Celebrating Indigenous People’s Day at EnviroVoters Ed Fund

In 1977, the International Conference of Discrimination Against Indigenous Populations in the Americas, sponsored by the UN and held in Geneva, discussed replacing Columbus Day in the Americas with Indigenous Peoples Day. Nearly a decade and a half later in July 1990, Indigenous people throughout the Americas advocated for 1992 — the 500th anniversary of the first of the voyages of Columbus — to be declared the first Indigenous Peoples Day.

The first city to declare October 12 as a “Day of solidarity with Indigenous People” was the city of Berkeley in California, and soon other local governments and institutions followed suit. Today, there are at least 12 states that have chosen to express their solidarity with Indigenous people by refusing to celebrate Columbus Day on the second Monday of October. Unfortunately however, California is not among them. 
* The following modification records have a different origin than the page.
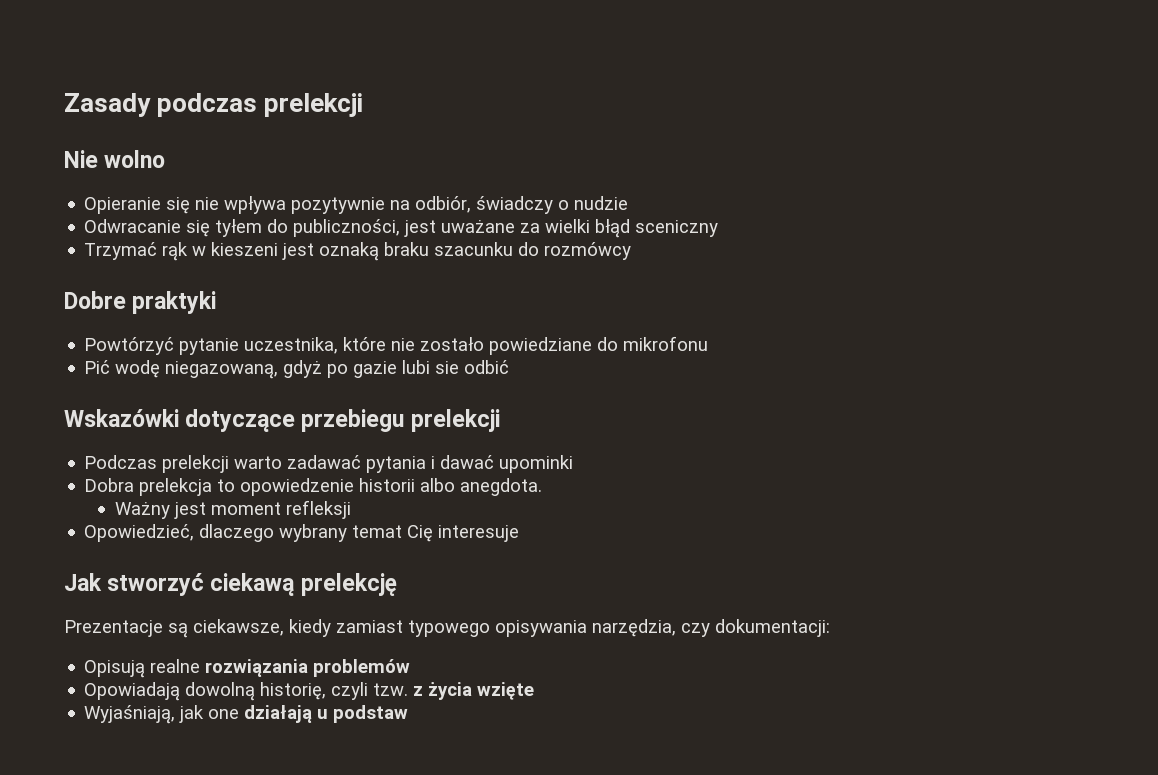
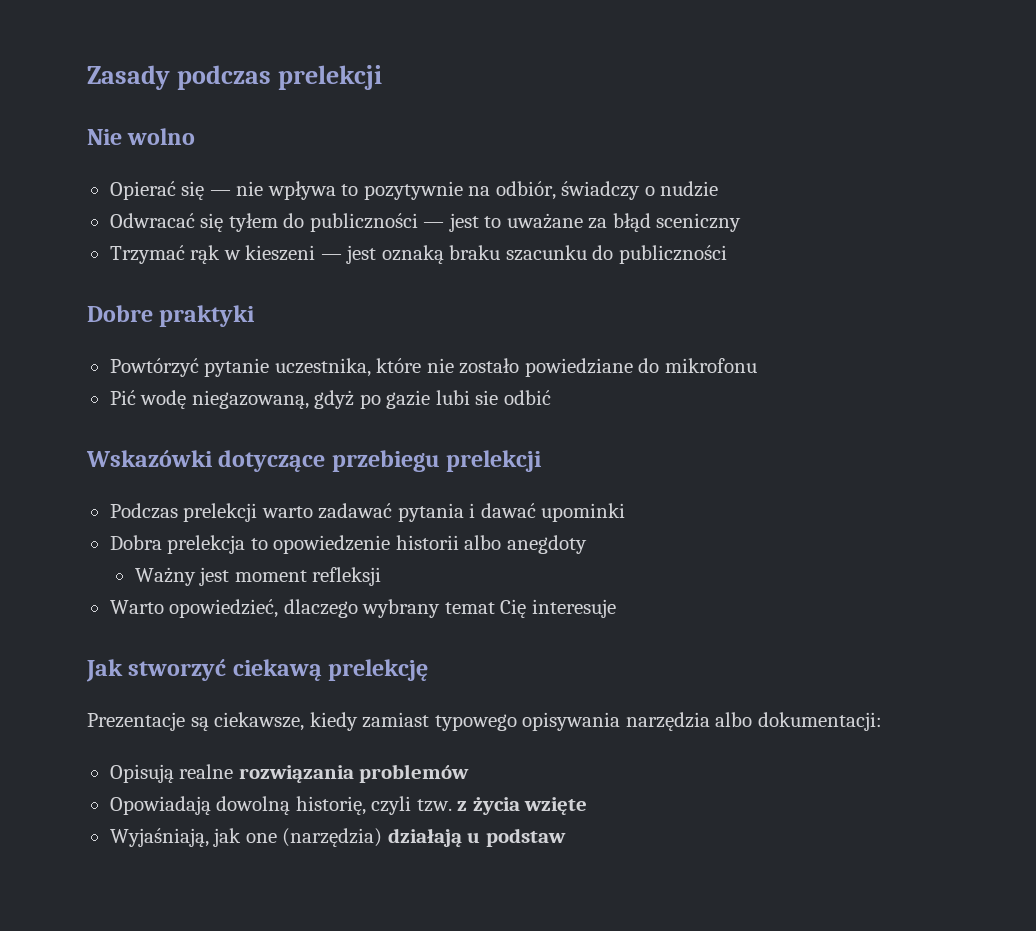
[84,197,191,214] Opieranie się -> [109,181,231,200] Opierać się —
(287, 205) none -> [341,184,359,196] to
[84,219,182,233] Odwracanie -> [109,213,195,228] Odwracać
[293,219,437,237] publiczności, jest -> [309,213,502,232] publiczności — jest to
[545,219,591,233] wielki -> (608, 223) none
(279, 249) none -> [320,254,342,260] —
[544,242,632,260] rozmówcy -> [618,245,727,264] publiczności
[460,478,543,496] anegdota. -> [506,535,587,554] anegdoty
[84,524,195,542] Opowiedzieć, -> [109,599,279,618] Warto opowiedzieć,
[592,619,710,637] narzędzia, czy -> [625,712,753,731] narzędzia albo
(240, 714) none -> [282,828,383,847] (narzędzia)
In 2013, the California state legislature considered Assembly Bill 55 to formally replace Columbus Day with Native American Day, but the bill did not pass. While the California governor has historically recognized Indigenous Peoples Day, the holiday was eliminated by Governor Arnold Schwarzenegger during the 2008-12 California budget crisis

Despite what our state has chosen to recognize, we at California Environmental Voters Education Fund choose to see the holiday differently. The driving mission of our organization is to build the political power to solve the climate crisis, advance justice and create a roadmap for global action. And we know that there is no point in striving for this ultimate goal without recognizing the roots of injustice in our communities and society. 

At our organization, we are proud to recognize Indigenous Peoples Day on October 9 and remind our members to challenge the narrative that Columbus “discovered” the Americas and instead remember that the Americas had been inhabited for thousands of years by over 600 Indigenous nations. We understand that our power in the environmental movement comes from an understanding of our true, collective history. 
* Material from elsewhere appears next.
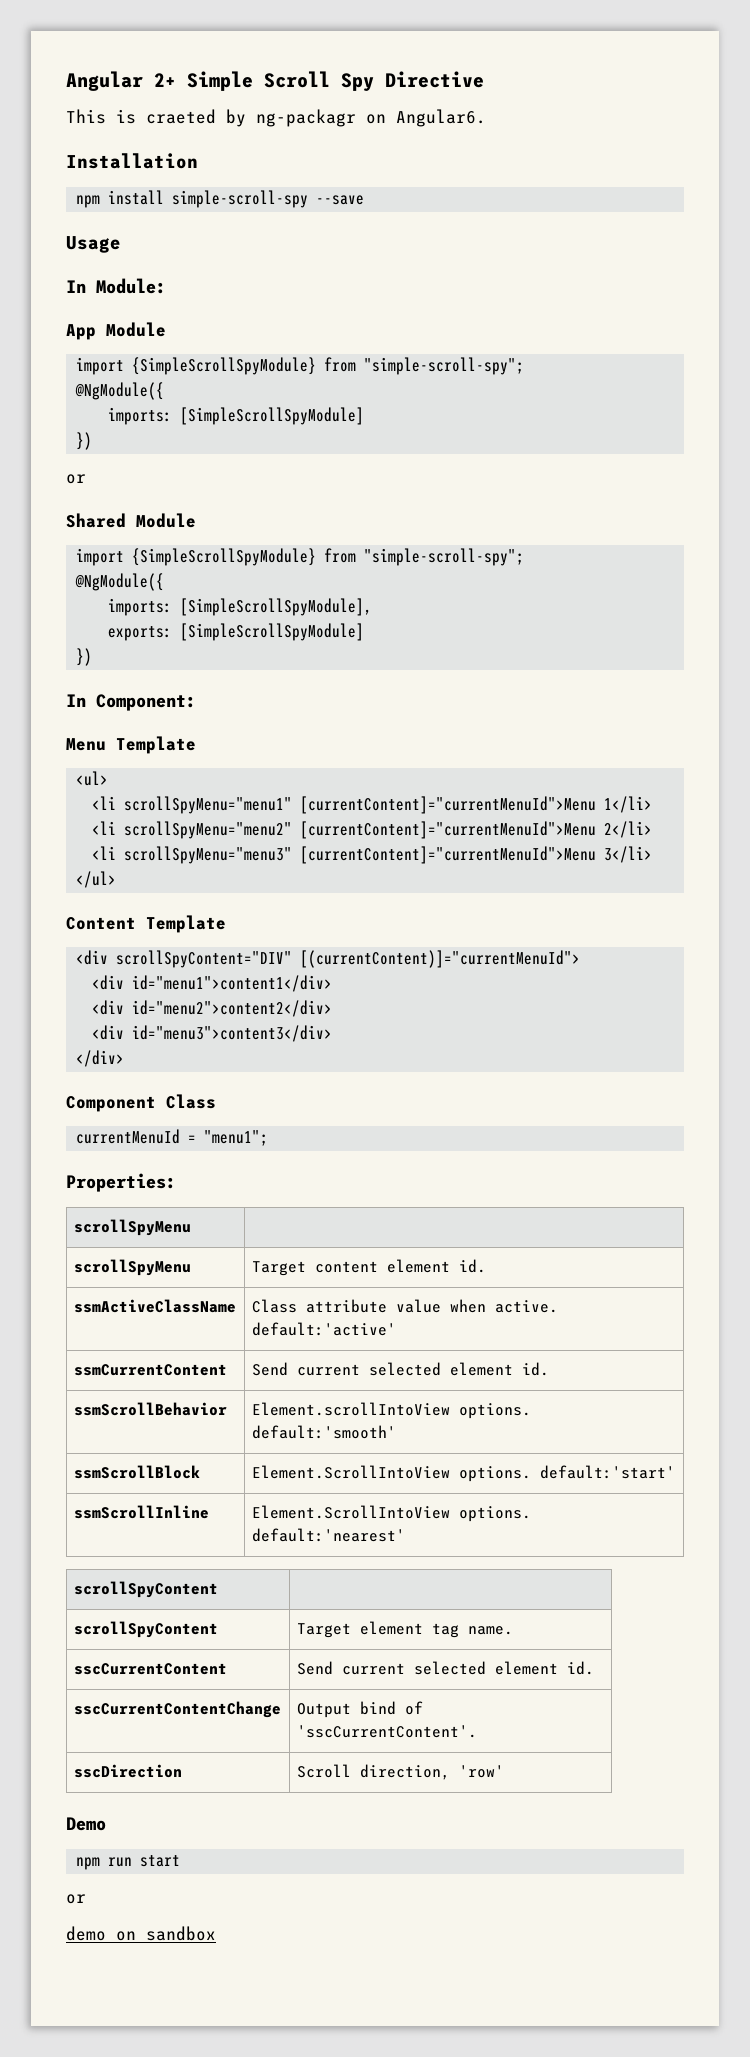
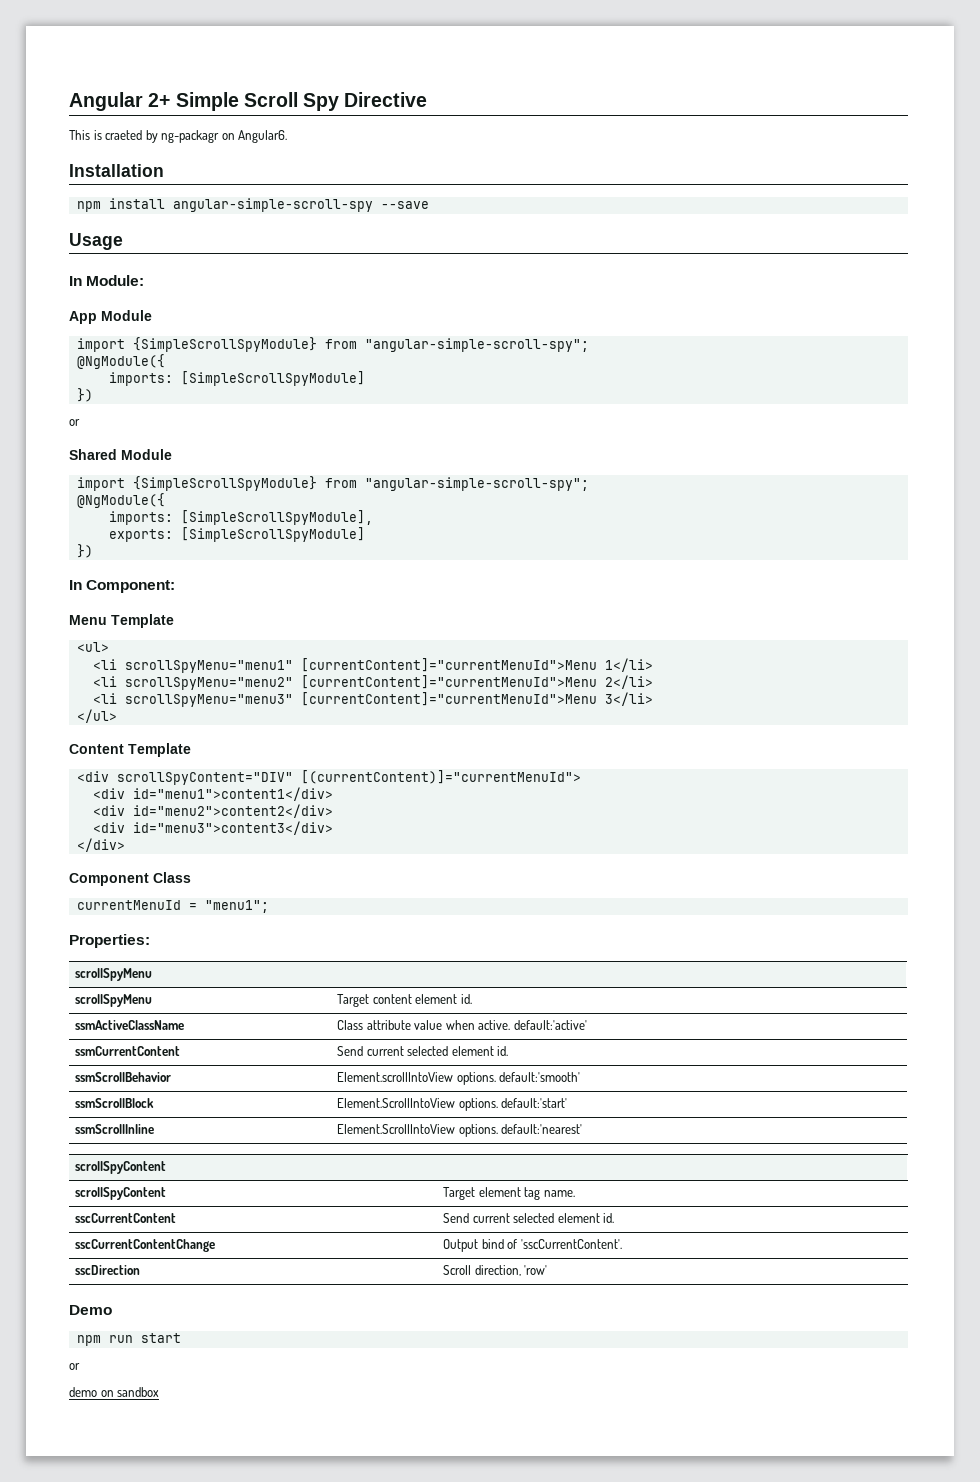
[172,190,309,208] simple-scroll-spy -> [172,198,373,212] angular-simple-scroll-spy
[364,357,525,375] "simple-scroll-spy"; -> [364,338,589,352] "angular-simple-scroll-spy";
[364,548,525,566] "simple-scroll-spy"; -> [364,477,589,491] "angular-simple-scroll-spy";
As part of our Racial Justice and Equity work, our entire staff is currently engaging in a book club where we are reading As Long as Grass Grows: The Indigenous Fight for Environmental Justice, from Colonization to Standing Rock by Dina Gilio-Whitaker. We recognize that we cannot engage in the environmental movement justly without realizing that, as Gilio-Whitaker writes, “for environmental justice to be responsive to the needs of Native peoples it must be indigenized…through all aspects of the EJ realm, from the halls of academia to policy framework building at the government level and to environmentalist activist organizing.”

However, engaging with this book hasn’t been easy. Coming to terms with how the conservation movement has marginalized and frankly ignored the voices of Indigenous people reminds us that we must still be conscious of that when working alongside these partners in our work today.
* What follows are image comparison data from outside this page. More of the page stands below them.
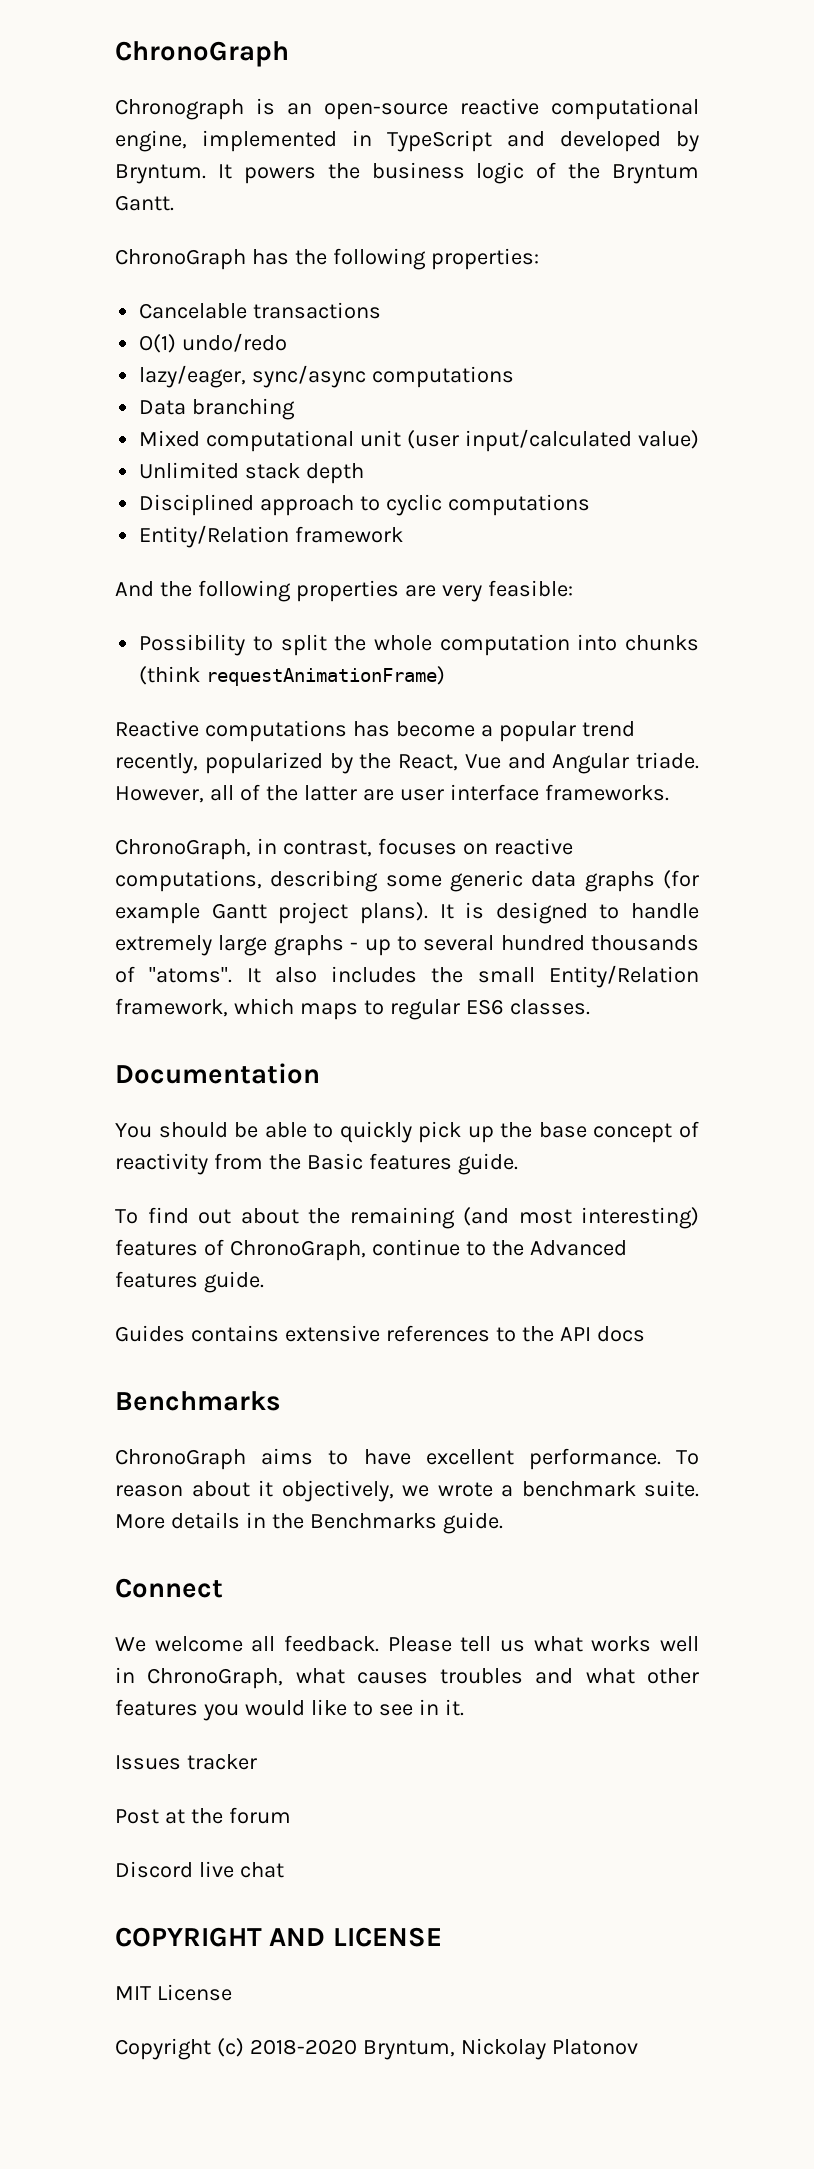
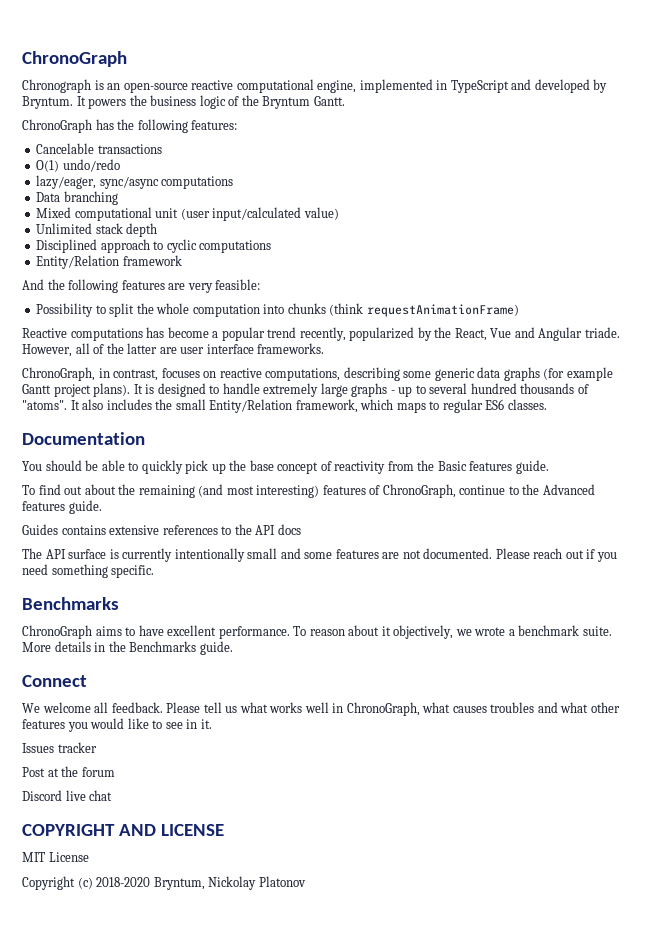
[430,248,539,270] properties: -> [191,120,238,130] features:
[295,580,399,602] properties -> [121,280,165,290] features
(645, 1334) none -> [22,548,617,562] [22,564,155,578] // The API surface is currently intentionally small and some features are not documented. Please reach out if you need something specific.

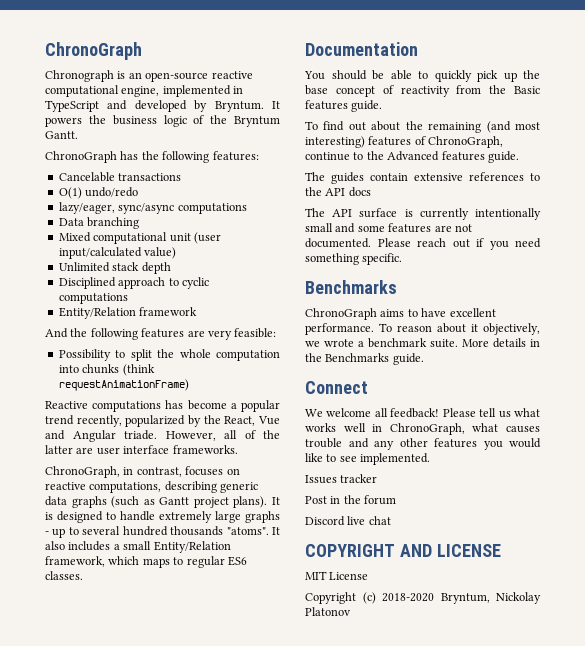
[403,371,432,378] some -> (217, 487) none
[543,367,613,381] (for example -> [111,496,155,508] (such as
[577,384,589,394] of -> (224, 531) none
[155,399,173,410] the -> [113,544,120,550] a
[22,524,106,535] Guides contains -> [305,172,408,184] The guides contain
[111,702,163,713] feedback. -> [390,408,440,418] feedback!
[490,702,589,713] troubles and what -> [305,438,394,450] trouble and any
[186,719,212,729] in it. -> [360,453,431,465] implemented.
[47,768,59,777] at -> [330,496,341,504] in

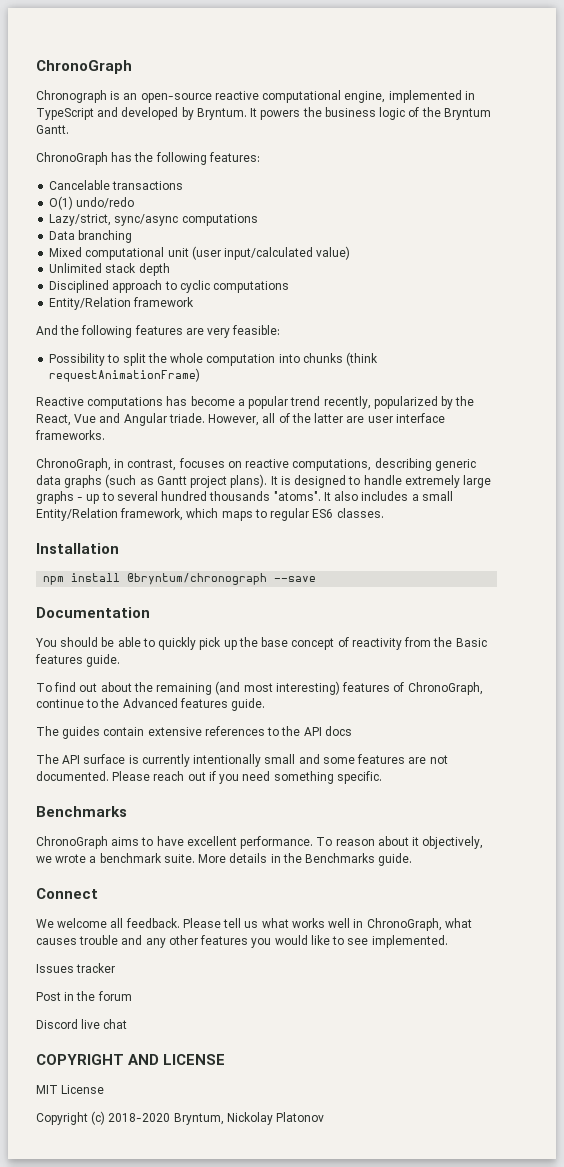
[58,202,115,214] lazy/eager, -> [49,214,112,226] Lazy/strict,
(83, 575) none -> [36,543,119,554] [43,573,317,585] // Installation // npm install @bryntum/chronograph --save
[390,408,440,418] feedback! -> [125,918,180,928] feedback.

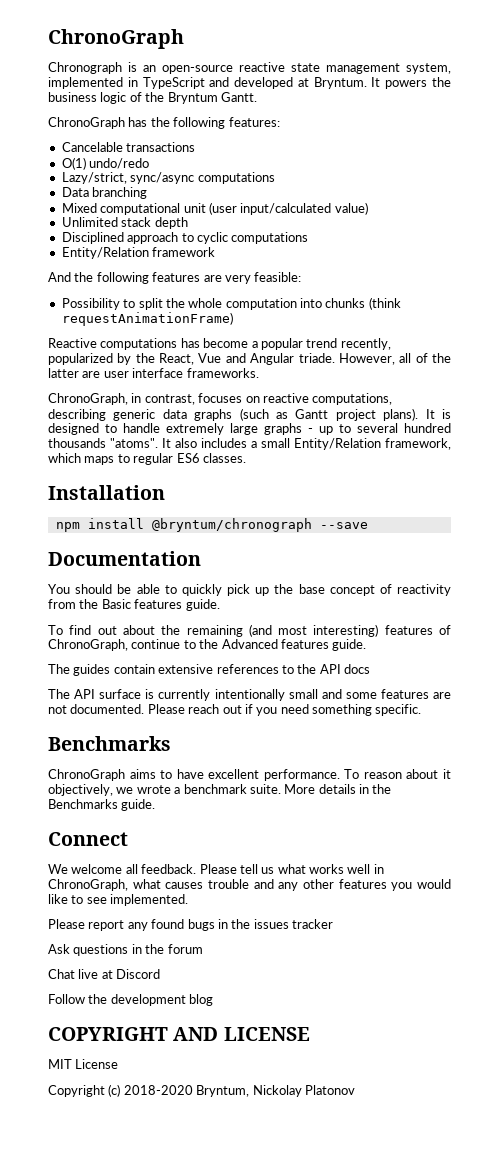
[262,90,386,103] computational engine, -> [291,63,451,74] state management system,
[181,107,194,120] by -> [297,78,309,87] at
[36,964,74,973] Issues -> [48,919,289,931] Please report any found bugs in the issues
[36,992,61,1001] Post -> [48,944,129,956] Ask questions
[36,1019,128,1029] Discord live chat -> [48,969,161,979] [48,994,214,1006] Chat live at Discord // Follow the development blog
For example, when the author dove into the story of Standing Rock, where local tribes were fighting against an approved pipeline to transport crude oil in order to protect their access to clean water and ancestral burial grounds, we discussed how during Standing Rock and with other issues we had worked on in the past, indigenous people have at times been at odds with the (often white) allies who claim to be on the same side.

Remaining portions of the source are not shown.